#### Work order
Return every record below exactly as written, omitting any pictures.

#### Supplied material
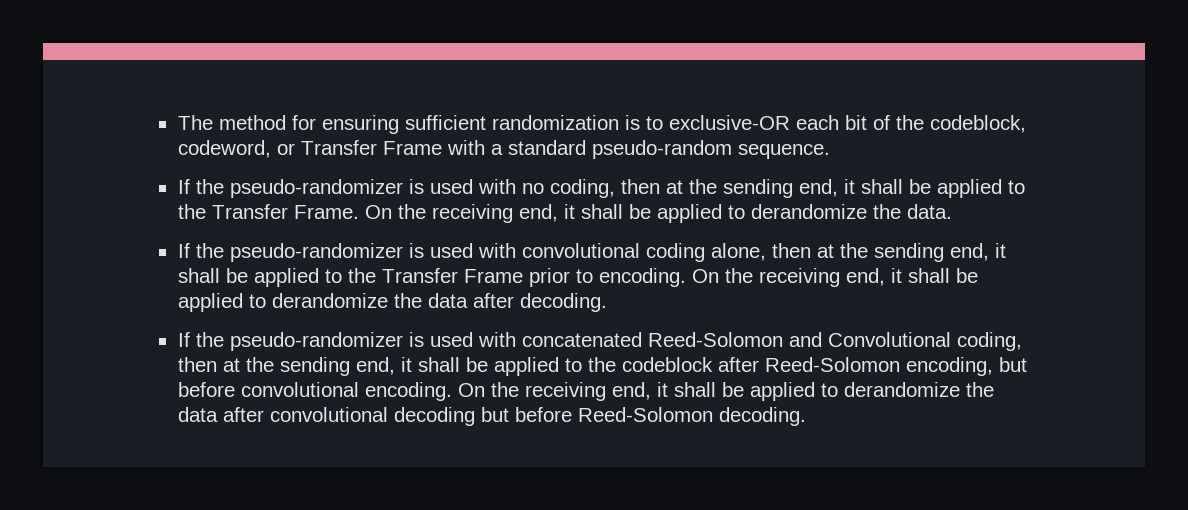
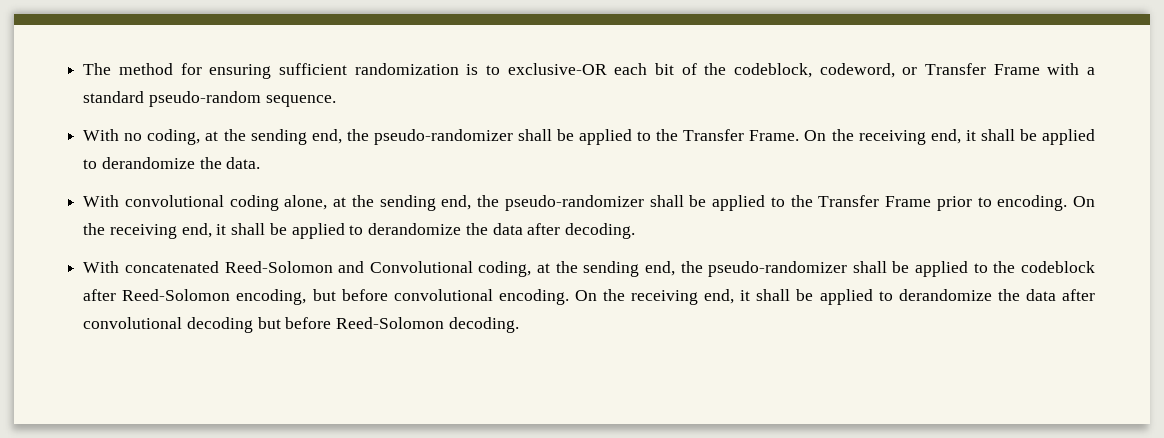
- If the pseudo-randomizer is used with no coding, then at the sending end, it shall be applied to the Transfer Frame.
+ With no coding, at the sending end, the pseudo-randomizer shall be applied to the Transfer Frame.
- If the pseudo-randomizer is used with convolutional coding alone, then at the sending end, it shall be applied to the Transfer Frame prior to encoding.
+ With convolutional coding alone, at the sending end, the pseudo-randomizer shall be applied to the Transfer Frame prior to encoding.
- If the pseudo-randomizer is used with concatenated Reed-Solomon and Convolutional coding, then at the sending end, it shall be applied to the codeblock after Reed-Solomon encoding, but before convolutional encoding.
+ With concatenated Reed-Solomon and Convolutional coding, at the sending end, the pseudo-randomizer shall be applied to the codeblock after Reed-Solomon encoding, but before convolutional encoding.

#### Answer to the exercise
- If the pseudo-randomizer is used with no coding, then at the sending end, it shall be applied to the Transfer Frame.
+ With no coding, at the sending end, the pseudo-randomizer shall be applied to the Transfer Frame.
- If the pseudo-randomizer is used with convolutional coding alone, then at the sending end, it shall be applied to the Transfer Frame prior to encoding.
+ With convolutional coding alone, at the sending end, the pseudo-randomizer shall be applied to the Transfer Frame prior to encoding.
- If the pseudo-randomizer is used with concatenated Reed-Solomon and Convolutional coding, then at the sending end, it shall be applied to the codeblock after Reed-Solomon encoding, but before convolutional encoding.
+ With concatenated Reed-Solomon and Convolutional coding, at the sending end, the pseudo-randomizer shall be applied to the codeblock after Reed-Solomon encoding, but before convolutional encoding.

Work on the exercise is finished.